───── AVAILABLE DATA

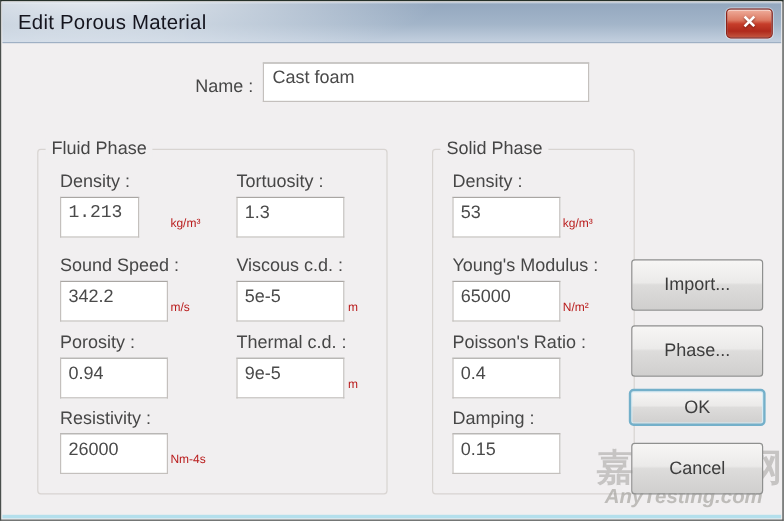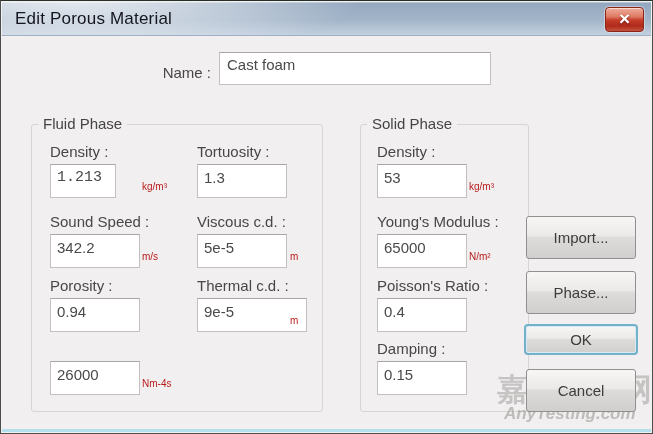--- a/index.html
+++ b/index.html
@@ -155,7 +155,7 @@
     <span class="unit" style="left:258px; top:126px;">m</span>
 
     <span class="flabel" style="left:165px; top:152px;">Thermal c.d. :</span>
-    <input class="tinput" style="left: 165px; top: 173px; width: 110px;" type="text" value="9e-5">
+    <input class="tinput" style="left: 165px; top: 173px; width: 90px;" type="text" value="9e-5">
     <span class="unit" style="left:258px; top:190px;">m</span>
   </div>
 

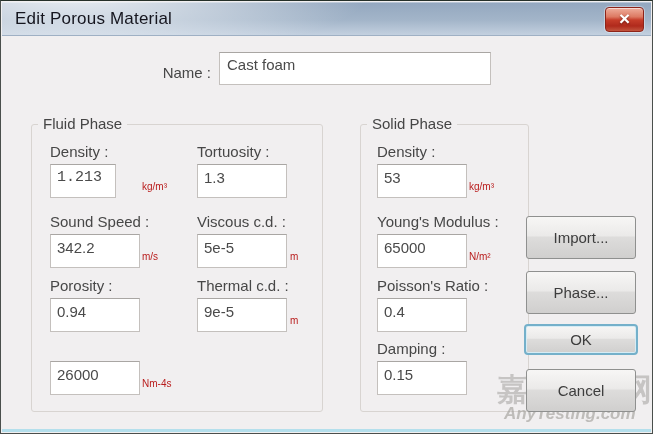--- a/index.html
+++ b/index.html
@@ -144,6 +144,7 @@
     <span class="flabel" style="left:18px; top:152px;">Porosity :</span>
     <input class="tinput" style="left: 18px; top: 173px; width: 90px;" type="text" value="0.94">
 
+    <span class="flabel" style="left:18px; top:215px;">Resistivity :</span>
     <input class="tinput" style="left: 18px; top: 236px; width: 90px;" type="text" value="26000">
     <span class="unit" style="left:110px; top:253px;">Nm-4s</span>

──────────

Repeat the full listing above exactly, with no pictures in the copy.

» **EXPECTED ANSWER**
--- a/index.html
+++ b/index.html
@@ -155,7 +155,7 @@
     <span class="unit" style="left:258px; top:126px;">m</span>
 
     <span class="flabel" style="left:165px; top:152px;">Thermal c.d. :</span>
-    <input class="tinput" style="left: 165px; top: 173px; width: 110px;" type="text" value="9e-5">
+    <input class="tinput" style="left: 165px; top: 173px; width: 90px;" type="text" value="9e-5">
     <span class="unit" style="left:258px; top:190px;">m</span>
   </div>
 

--- a/index.html
+++ b/index.html
@@ -144,6 +144,7 @@
     <span class="flabel" style="left:18px; top:152px;">Porosity :</span>
     <input class="tinput" style="left: 18px; top: 173px; width: 90px;" type="text" value="0.94">
 
+    <span class="flabel" style="left:18px; top:215px;">Resistivity :</span>
     <input class="tinput" style="left: 18px; top: 236px; width: 90px;" type="text" value="26000">
     <span class="unit" style="left:110px; top:253px;">Nm-4s</span>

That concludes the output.